Certaines pathologies “entrent en collision” les unes avec les autres. Souvent, le traitement d’une maladie exclut celui d’une autre, par exemple une dilution du sang nécessaire en cas de maladie cardiaque accompagnée d’une hémorragie cérébrale. Il n’existe cependant pratiquement pas de directives sur ces “Disease-Disease-Interactions” (DDI). Les guidelines publiées en vigueur peuvent même être néfastes, comme l’a déjà expliqué le Dr Bossard, car elles ne couvrent pas les risques potentiels liés à la multimorbidité.
“Disease-Disease Interactions” peuvent générer une complexité inextricable [10]. Il n’est pas encore facile de résoudre ce problème. Le travail d’équipe interdisciplinaire est une question d’organisation, dans laquelle les généralistes en médecine interne coordonnent les spécialistes. La science, l’enseignement, les hôpitaux et le système de santé partent du principe de la monomorbidité et présentent une optimisation des processus et des structures organisationnelles correspondantes. Une nouvelle réflexion et de nouvelles approches de recherche sont nécessaires, telle était également la conclusion.
Littérature :
- Porter ME, Teisberg EO : Redefining health care : creating value-based competition on results. Harvard Business Press, Boston 2006.

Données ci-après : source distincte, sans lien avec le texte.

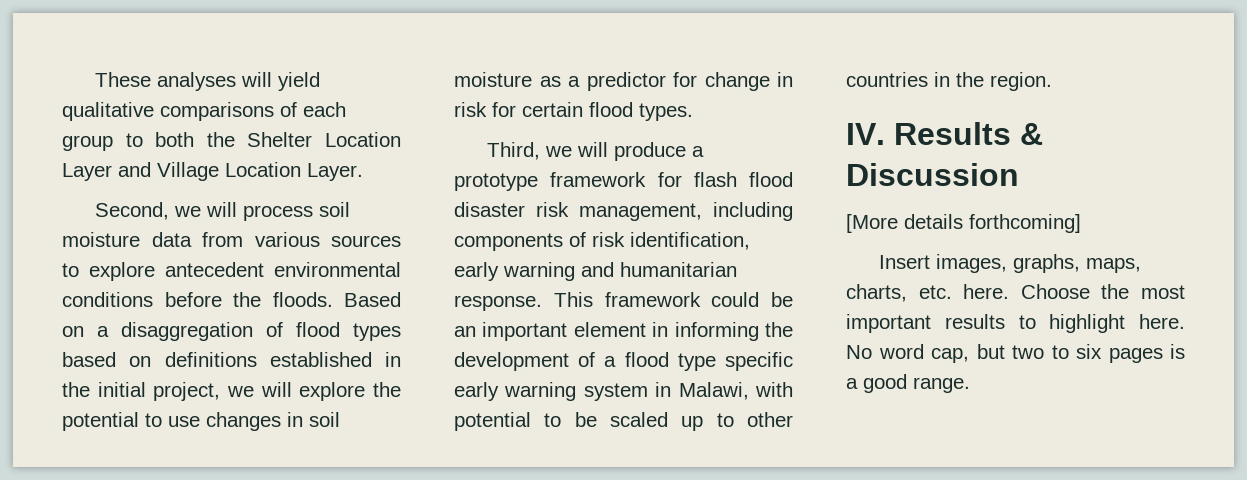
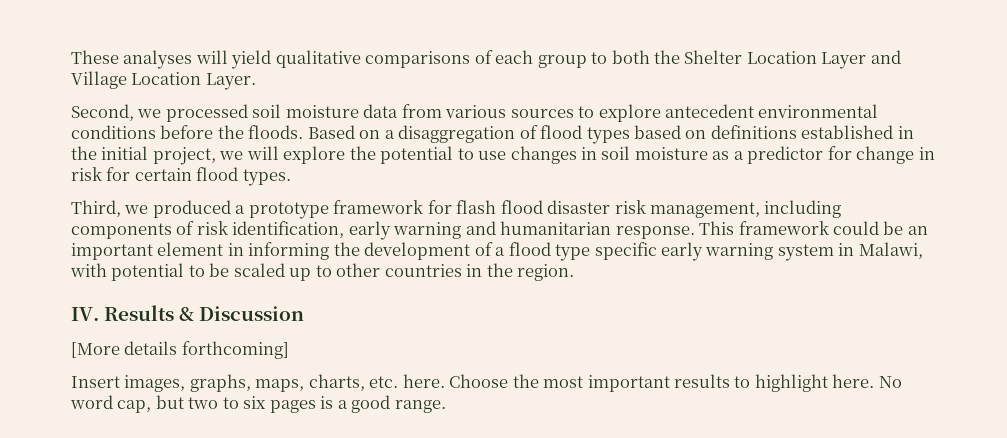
- Second, we will process soil moisture data from various sources to explore antecedent environmental conditions before the floods.
+ Second, we processed soil moisture data from various sources to explore antecedent environmental conditions before the floods.
- Third, we will produce a prototype framework for flash flood disaster risk management, including components of risk identification, early warning and humanitarian response.
+ Third, we produced a prototype framework for flash flood disaster risk management, including components of risk identification, early warning and humanitarian response.

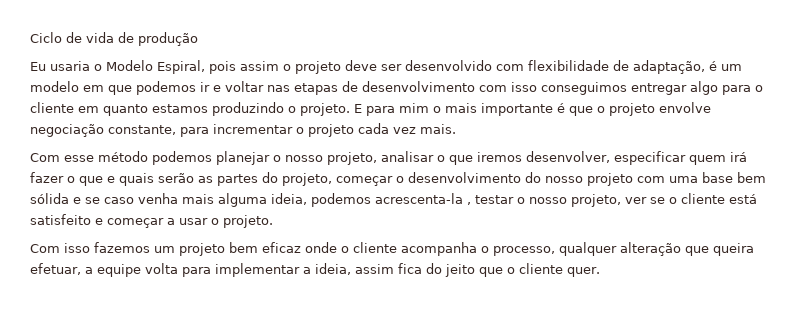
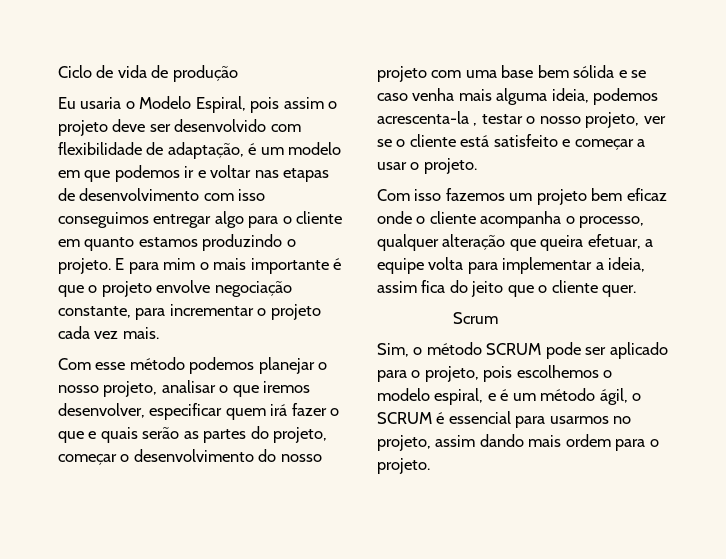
+ Scrum
+ Sim, o método SCRUM pode ser aplicado para o projeto, pois escolhemos o modelo espiral, e é um método ágil, o SCRUM é essencial para usarmos no projeto, assim dando mais ordem para o projeto.

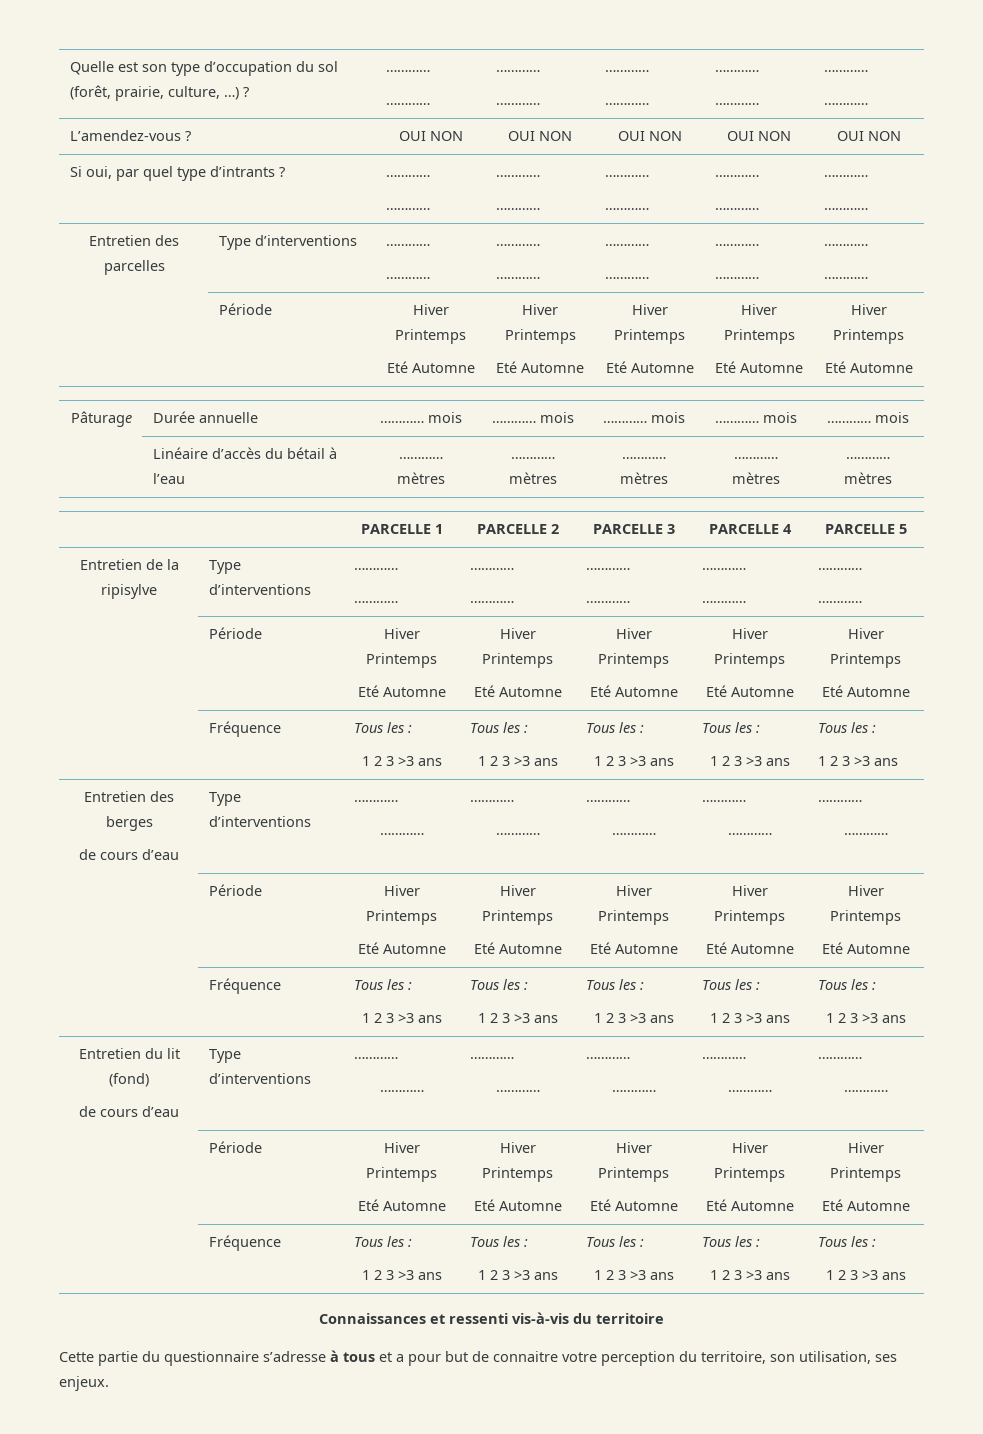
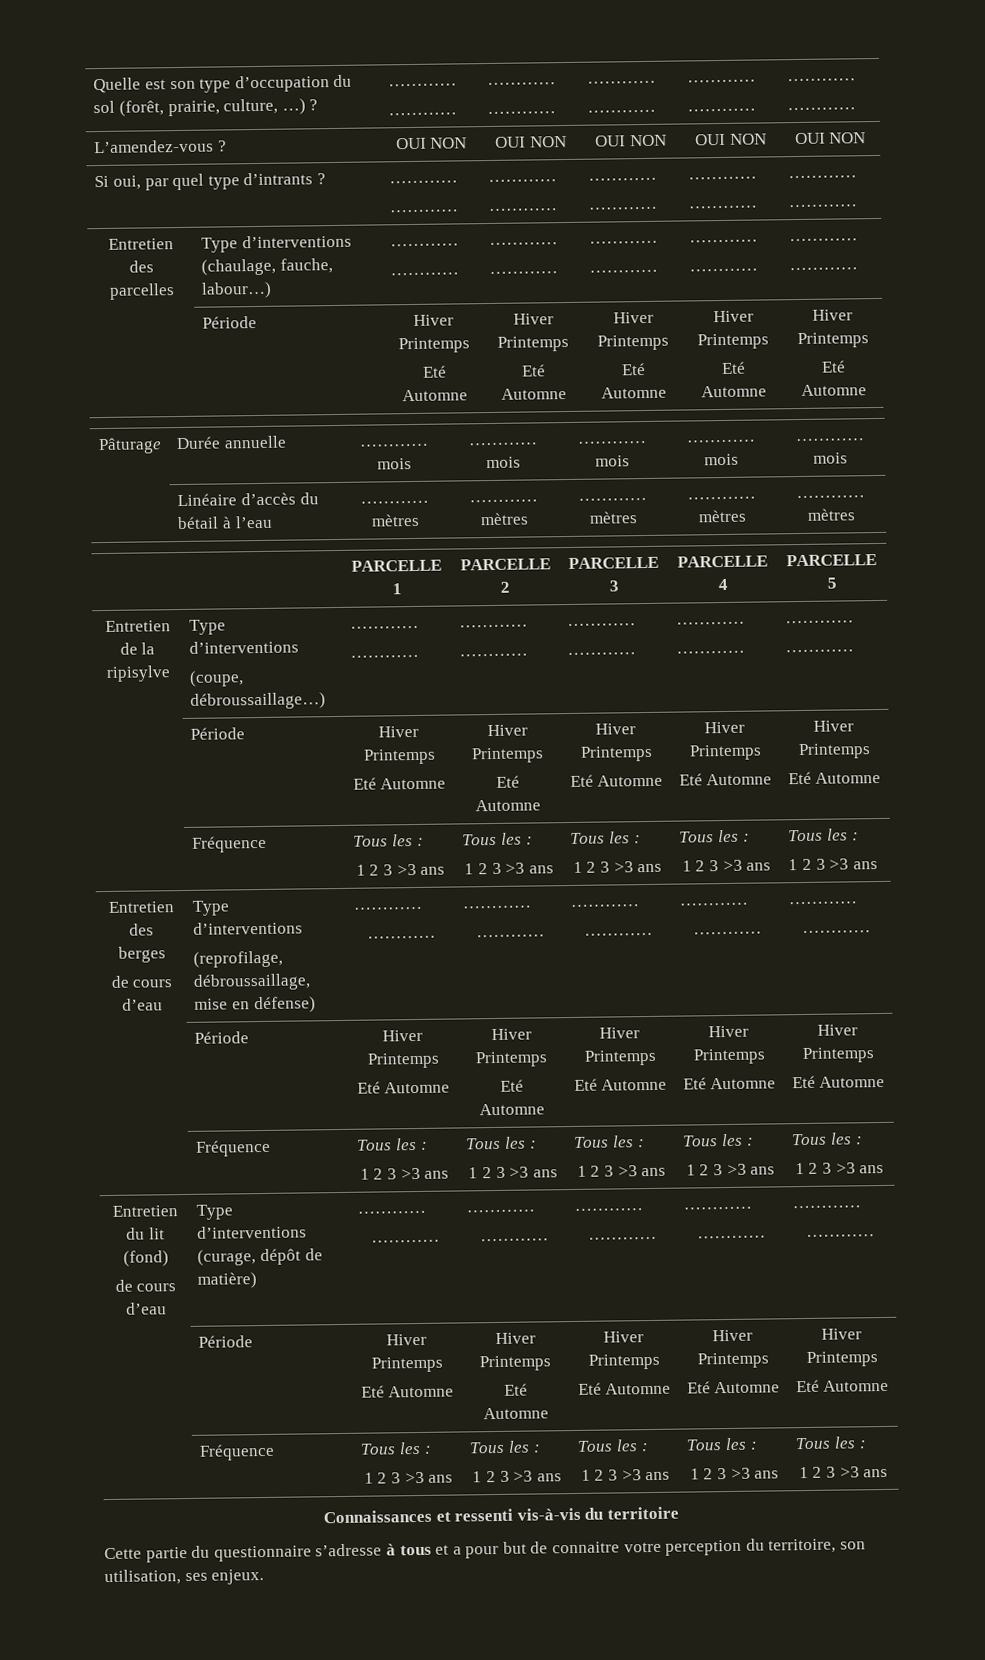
- Entretien des parcelles | Type d’interventions | …………
+ Entretien des parcelles | Type d’interventions (chaulage, fauche, labour…) | …………
- Entretien de la ripisylve | Type d’interventions | …………
+ Entretien de la ripisylve | Type d’interventions
+ (coupe, débroussaillage…) | …………
  Entretien des berges
- de cours d’eau | Type d’interventions | …………
+ de cours d’eau | Type d’interventions
+ (reprofilage, débroussaillage, mise en défense) | …………
  Entretien du lit (fond)
- de cours d’eau | Type d’interventions | …………
+ de cours d’eau | Type d’interventions (curage, dépôt de matière) | …………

- Kelley TA : International consortium for health outcomes measurement (ICHOM). Trials 2015 ; 16(3) : O4.
- ICHOM.org : Nos ensembles standard. www.ichom.org/
- medical-conditions, consulté le 13.3.2018
- Ong WL, Schouwenburg MG et al. : A standard set of value-based patient-centered outcomes for breast cancer : the International Consortium for Health Outcomes Measurement (ICHOM) Initiative. JAMA Oncology 2017 ; 3(5) : 677-685.
- FMH : Plate-forme en ligne “Guidelines Suisse” : www.guidelines.fmh.ch
- Académie suisse pour la qualité en médecine SAQM : cahier des charges “Patient Centered Outcome Registry (PCOR)” : https://www.fmh.ch/files/pdf18/PCOR_Leistungsbeschreibung.pdf
- Barnett K et al : Epidemiology of multimorbidity and implications for health care, research, and medical education : a cross-sectional study. The Lancet 2012 ; 380(9836) : 37-43.
- Kaplan et al. : Prevalence of multimorbidity in medical inpatients. Swiss Med Wkly 2012 ; 142 : w13533.
- Marengoni et al : Patterns of chronic multimorbidity in the elderly population. J AmGeriatr Soc 2009 ; 57 : 225-230.
- Gassmann D et al : L’indice de sévérité de la multimorbidité (MISI). Medicine 2017 ; 96 : 8(e6144).